Xchanging, a managed services provider (MSP) specialising in the insurance and financial services industry, is recovering its systems after a ransomware attack by an as-yet unknown actor. The firm, owned by US-based services provider DXC, alerted authorities to the incident on the evening of Sunday 5 July 2020.
It said certain customer-facing systems at Xchanging had been compromised in the attack, and it had implemented a series of containment and remediation measures to resolve the incident.
“The company is confident that this incident is isolated to the Xchanging environment,” DXC said in a statement. “In addition, DXC does not have any indication at this time that data has been compromised or lost.
“DXC is actively working with affected customers to restore access to their operating environment as quickly as possible. DXC is also engaging with law enforcement and appropriate cyber agencies.”
A DXC spokesperson confirmed to Computer Weekly that the problem was limited to a subset of the Xchanging business, and there had been no impact on DXC systems. They added that the company had now restored services to nearly all impacted customers, and was now shifting from response to forensic evaluation mode.
Besides services for insurers such as claims management, underwriting and administration, Xchanging offers business process services in areas such as customer admin, finance and procurement, and technology services including application management, infrastructure management, specialist software and data integration.
Service providers and supply chain partners of all stripes – not just tech businesses – are particularly at risk from cyber criminal activity because they frequently have some degree of privileged access to their customers’ IT systems, which means threat actors can easily move laterally and compromise an array of targets – as aerospace kingpin Airbus found out to its cost in 2019.
Earlier this year, a report compiled by BlackBerry Cylance said that businesses were particularly vulnerable to being targeted by criminals looking to deploy ransomware.

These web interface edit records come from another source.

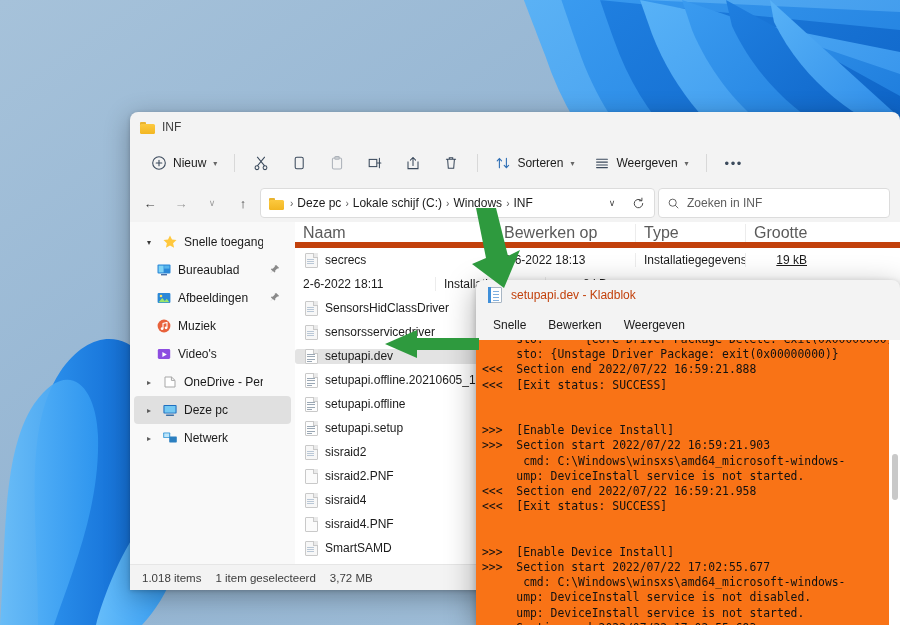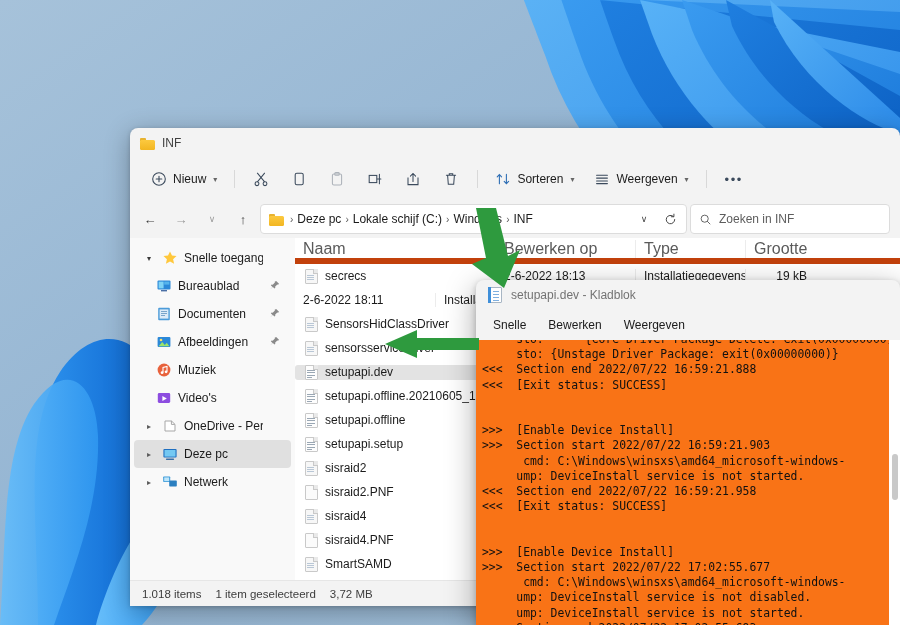--- a/index.html
+++ b/index.html
@@ -9,21 +9,21 @@
     font-family: "Liberation Sans", sans-serif;
   }
   body { position: relative; background: #9ab8d4; }
 
   
   #wallpaper { position: absolute; inset: 0; overflow: hidden; }
   #wallpaper svg { width: 100%; height: 100%; display: block; }
 
   
   #explorer {
-    position: absolute; left: 130px; top: 128px;
+    position: absolute; left: 130px; top: 112px;
     width: 770px; height: 478px;
     background: #f3f3f3;
     border-radius: 8px 8px 0 0;
     box-shadow: 0 6px 26px rgba(0,0,0,.30), 0 1px 4px rgba(0,0,0,.18);
     overflow: hidden;
     display: flex; flex-direction: column;
     font-size: 12px; color: #1b1b1b;
   }
   .ex-titlebar {
     height: 30px; display: flex; align-items: center;
@@ -69,21 +69,21 @@
     border: 1px solid #dcdcdc; border-radius: 4px;
     display: flex; align-items: center; padding: 0 4px 0 8px; gap: 4px;
     min-width: 0;
   }
   .crumbs { display: flex; align-items: center; gap: 4px; flex: 1 1 auto; min-width: 0; }
   .crumb { font-size: 12px; color: #1b1b1b; white-space: nowrap; }
   .crumb-sep { font-size: 10px; color: #5a5a5a; }
   .addr-right { display: flex; align-items: center; gap: 2px; }
   .addr-icobtn { width: 24px; height: 24px; display:flex; align-items:center; justify-content:center; color:#444; font-size: 11px;}
   .searchbar {
-    width: 200px; height: 30px; background: #fff;
+    width: 232px; height: 30px; background: #fff;
     border: 1px solid #dcdcdc; border-radius: 4px;
     display: flex; align-items: center; padding: 0 8px; gap: 7px; flex: 0 0 auto;
   }
   .search-ph { font-size: 12px; color: #5d5d5d; }
 
   .ex-body { flex: 1 1 auto; display: flex; min-height: 0; background: #f9f9f9; }
 
   
   .ex-sidebar {
     width: 165px; flex: 0 0 165px; padding: 6px 0 0 0;
@@ -146,21 +146,21 @@
     background: #f3f3f3;
     border-radius: 8px 8px 0 0;
     box-shadow: 0 8px 30px rgba(0,0,0,.34), 0 2px 6px rgba(0,0,0,.2);
     overflow: hidden; display: flex; flex-direction: column;
   }
   .np-titlebar { height: 30px; display: flex; align-items: center; padding: 0 12px; gap: 9px; flex: 0 0 auto; }
   .np-ico { width: 14px; height: 16px; position: relative; flex:0 0 14px;}
   .np-ico .bk { position:absolute; inset:0; background:#fff; border:1px solid #a8b6c4; border-radius:1px;}
   .np-ico .bar { position:absolute; left:0; top:0; width:3px; height:100%; background:#3f8fd9;}
   .np-ico .l { position:absolute; left:5px; width:6px; height:1px; background:#7fb0e0;}
-  .np-title { font-size: 12px; color: #737373; }
+  .np-title { font-size: 12px; color: #c2410c; }
   .np-menu { height: 30px; display: flex; align-items: center; padding: 0 8px; gap: 4px; flex: 0 0 auto;}
   .np-menu-item { font-size: 12px; color: #1b1b1b; padding: 4px 9px; border-radius: 4px;}
   .np-textwrap { flex: 1 1 auto; background: #f97316; position: relative; overflow: hidden; display:flex;}
   .np-text {
     flex: 1 1 auto;
     font-family: "DejaVu Sans Mono", monospace;
     font-size: 11.4px; line-height: 15.2px; color: #111;
     white-space: pre; padding: 0 0 0 6px; overflow: hidden;
     margin-top: -8px;
   }
@@ -367,31 +367,20 @@
               <rect x="8.2" y="3.6" width="5.2" height="3" fill="#55b4ec"></rect>
               <rect x="5" y="12" width="6" height="1.4" fill="#4a6fa5"></rect>
             </svg></span>
           <span class="nav-label">Bureaublad</span>
           <span class="pin"><svg viewBox="0 0 12 12" width="10" height="10">
               <path d="M7.4 1.2l3.4 3.4-1.1 1.1-1-.3-2.6 2.6.3 1.3-1 1-2-2-2.6 2.6L.4 11 3 8.4l-2-2 1-1 1.3.3 2.6-2.6-.3-1z" fill="#8a8a8a"></path>
             </svg></span>
         </div>
         <div class="nav-item nav-indent">
           <span class="nav-ico"><svg viewBox="0 0 16 16" width="16" height="16">
-              <rect x="2.2" y="1.8" width="11.6" height="12.4" rx="1" fill="#4b9bd9"></rect>
-              <rect x="3.6" y="3.4" width="8.8" height="9.2" fill="#dceaf7"></rect>
-              <path d="M5 5.5h6M5 7.5h6M5 9.5h4" stroke="#6d9cc4" stroke-width="0.9"></path>
-            </svg></span>
-          <span class="nav-label">Documenten</span>
-          <span class="pin"><svg viewBox="0 0 12 12" width="10" height="10">
-              <path d="M7.4 1.2l3.4 3.4-1.1 1.1-1-.3-2.6 2.6.3 1.3-1 1-2-2-2.6 2.6L.4 11 3 8.4l-2-2 1-1 1.3.3 2.6-2.6-.3-1z" fill="#8a8a8a"></path>
-            </svg></span>
-        </div>
-        <div class="nav-item nav-indent">
-          <span class="nav-ico"><svg viewBox="0 0 16 16" width="16" height="16">
               <rect x="1.6" y="3" width="12.8" height="10" rx="1" fill="#2b88d8"></rect>
               <path d="M2.6 12.2l3.6-4.2 2.6 3 2-2.2 2.6 3.4z" fill="#9be56b"></path>
               <circle cx="5" cy="6" r="1.3" fill="#ffe066"></circle>
             </svg></span>
           <span class="nav-label">Afbeeldingen</span>
           <span class="pin"><svg viewBox="0 0 12 12" width="10" height="10">
               <path d="M7.4 1.2l3.4 3.4-1.1 1.1-1-.3-2.6 2.6.3 1.3-1 1-2-2-2.6 2.6L.4 11 3 8.4l-2-2 1-1 1.3.3 2.6-2.6-.3-1z" fill="#8a8a8a"></path>
             </svg></span>
         </div>
         <div class="nav-item nav-indent">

In many cases, initial compromise occurs via targeted phishing attacks aimed at MSP employees responsible for managing customer systems.
It is important to note, however, that at this stage of the Xchanging incident, there is no indication that cyber criminals have compromised any of its customers.
Chad Anderson, senior security researcher at DomainTools, said: “The best way for DXC Technology to move forward is to isolate the source of the attack, focus on putting better monitoring and security in place, and then deal with the ransomware problem. If you are going to have to rebuild your network and machines anyway, this is a great chance for teams to implement good network segregation, DNS-based filtering, and proper antivirus if they don’t have it already.
“Again, assuming DXC will choose not to pay to disincentivise future attacks, they would need to start fresh. With how interconnected everything is with cloud services today, organisations would be surprised with how much can be recovered from other sources, but you will definitely be at a disadvantage.
“Off-site backups are key here. Whether it is to an S3 bucket on AWS that does versioning, a file server in a colocation centre, or recorded to tapes and stored in a closet in another building, you have to have versioned, off-site backups. These should go in one direction only or be designed with least privilege in mind.”
Anderson added: “Finally, and here DXC Technology did the right thing, it is important to notify ransomware attacks as data breaches, as more often than not, the data stolen ends up on the dark web somewhere, ready to be purchased and used in subsequent attacks.”
At the time of writing, no ransomware operator had yet claimed responsibility for the attack.